EXTRACTED ENTRIES section start

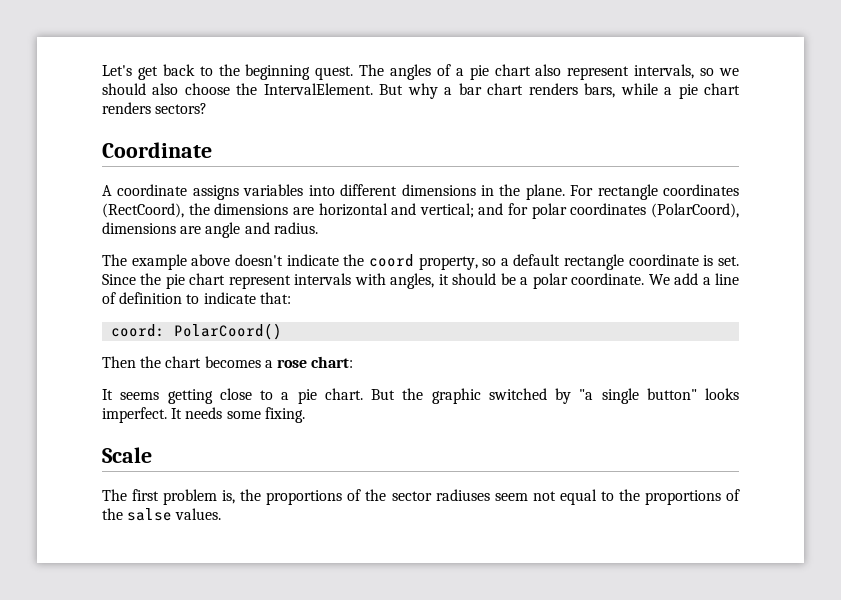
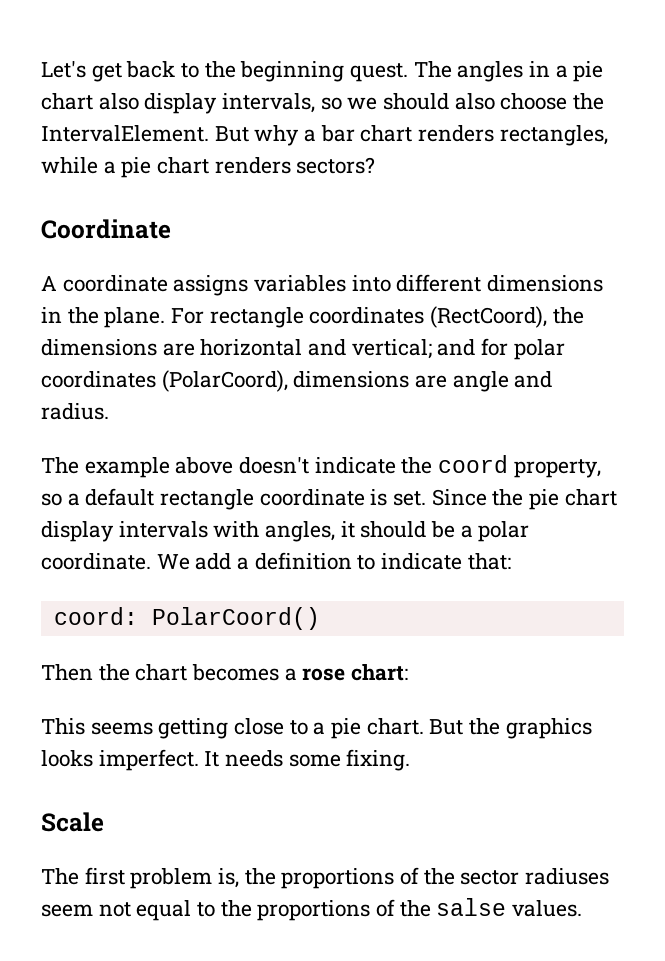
[436,64,451,76] of -> [529,61,551,77] in
[567,66,630,80] represent -> [144,93,218,114] display
[584,83,616,98] bars, -> [499,125,608,146] rectangles,
[228,275,291,289] represent -> [41,521,114,542] display
[715,273,740,285] [102,292,116,304] line of -> (250, 563) none
[102,389,113,400] It -> [41,718,85,735] This
[431,388,697,404] graphic switched by "a single button" -> [505,718,592,739] graphics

EXTRACTED ENTRIES section end

_WHAT THE TASK ASKS_. Give again the closing portion of the entries, from the line with "[228,275,291,289] represent ->" through the last line. Keep it exact and add nothing.

_SOLVED PROBLEM_.
[228,275,291,289] represent -> [41,521,114,542] display
[715,273,740,285] [102,292,116,304] line of -> (250, 563) none
[102,389,113,400] It -> [41,718,85,735] This
[431,388,697,404] graphic switched by "a single button" -> [505,718,592,739] graphics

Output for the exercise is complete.